Journal de confinement "Voyages vers l'amour". Jour trente-cinq

Aujourd'hui, je me suis assis au bord de la rivière. Et puis je suis rentré au camp de base, sans avoir rencontré un être humain. Un corps féminin, nu, s'est présenté là devant. La carte postale a traversé le chaos, une photo d'Irving Penn, ses superbes tirages au platine, peut-être ça qui l'a gardée intact. L'abeille n'a pas survécu, pourtant ses ailles argentées dans la lumière faisait penser qu'elle s'envolerait dans l'instant. Gary était penché par-dessus sa machine à écrire, le magnétophone prêté par Burroughs déconnait, et Gary écrivait sur les expériences sonores et de cut-up, collage et de montage de Bill. Un feuillet dépassait de la machine "La voix insistante, chamanique, doctorale et cabotine de Bill Burroughs ainsi que sa médecine douteuse et amère auront sans aucun doute un effet très bénéfique sur vous."

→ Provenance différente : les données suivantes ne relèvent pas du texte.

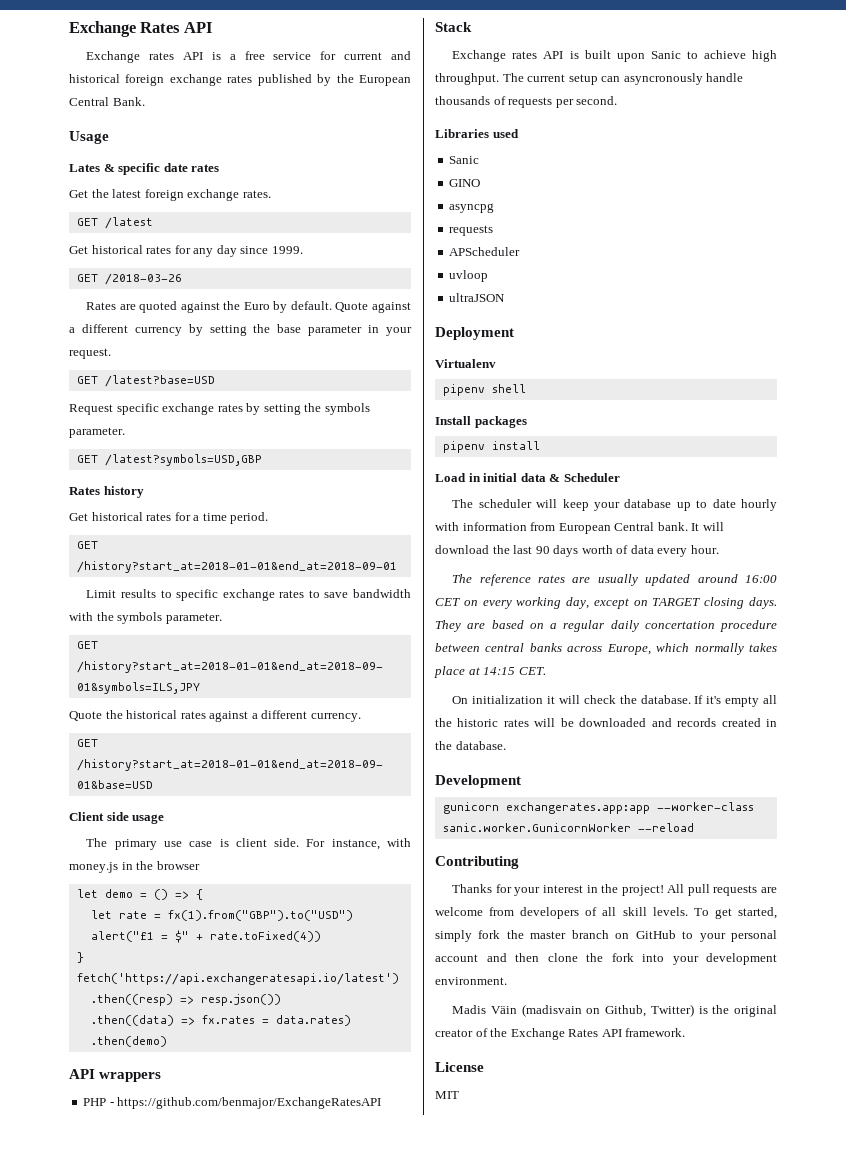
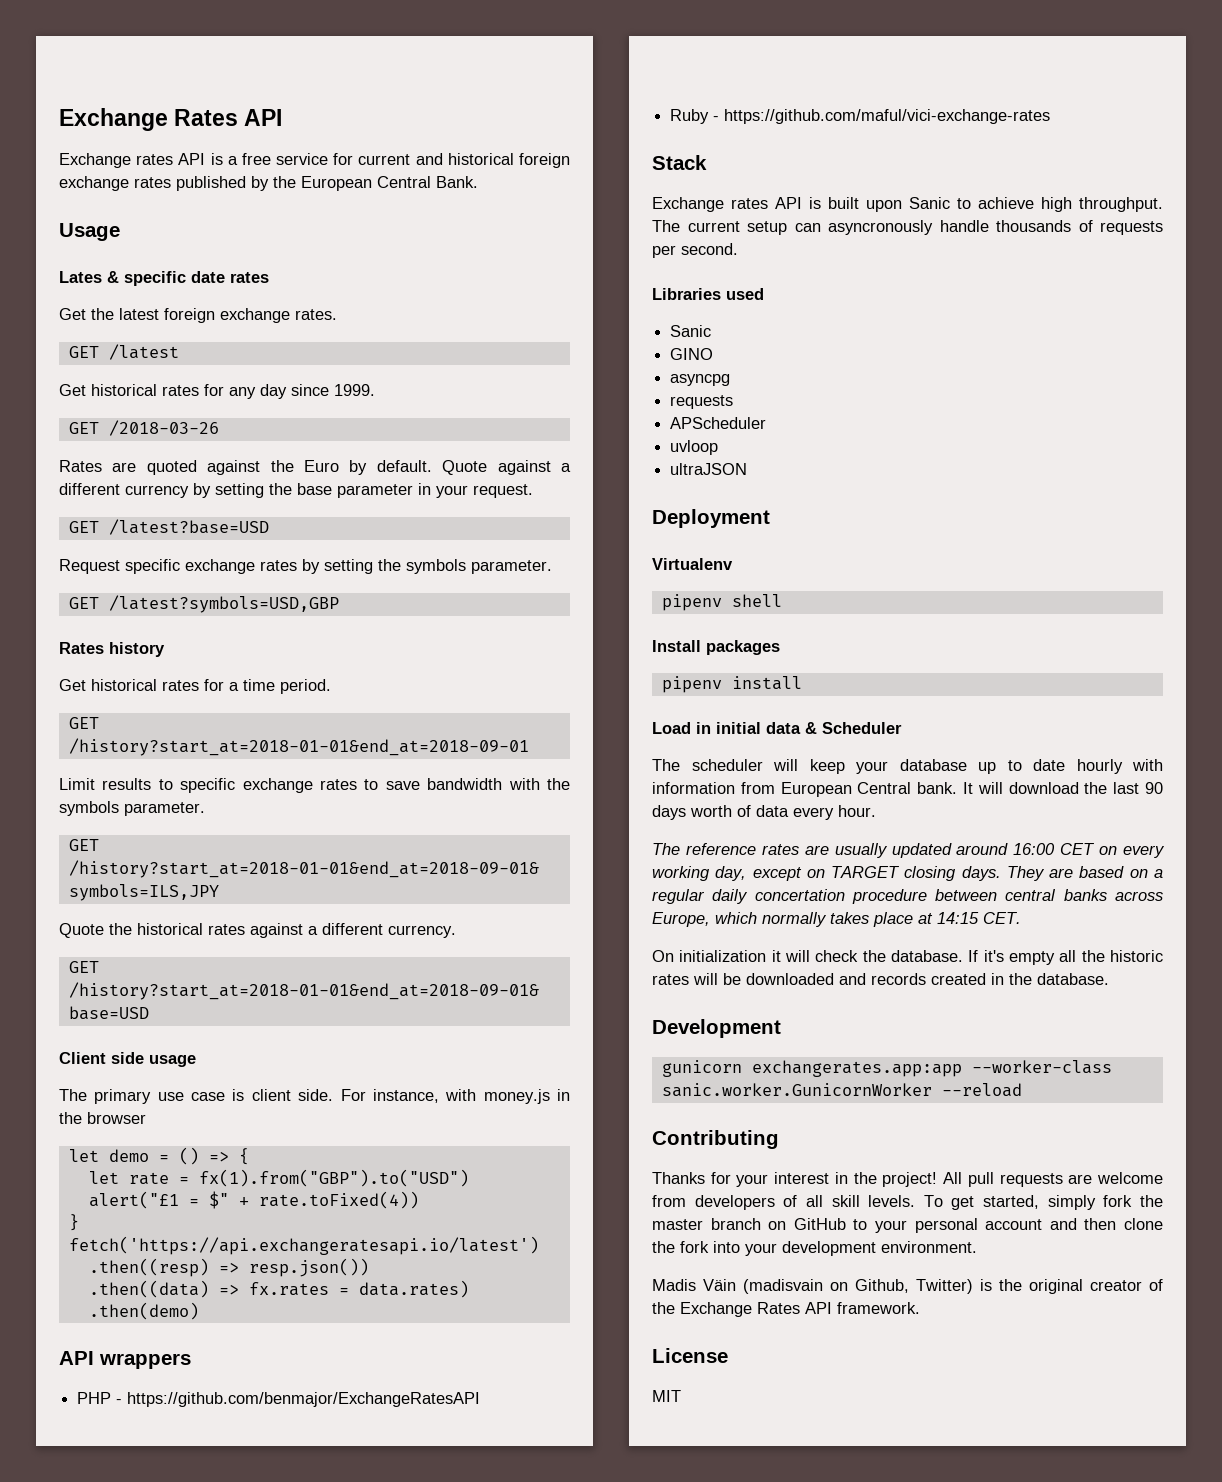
(382, 1103) none -> [670,109,1051,124] // Ruby - https://github.com/maful/vici-exchange-rates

Je me demande comment va M. Snyder. Gary était là, mais pas là bien entendu, il doit faire partie d'un groupe la-bas. Nous ici, notre groupe s'est formé au gré des marches, des déplacements, il n'y a pas de connu, pas de souvenirs, nous sommes. Avons-nous des noms, des prénoms ? Personne ne pense à ça, nous n'avons pas besoin d'identité supplémentaires, nous sommes. Pas de paroles, la communication se fait par ondes de couleur.
J'ai subitement envie de mettre la cassette de Burroughs, parait que l'effet est déroutant et "érotique".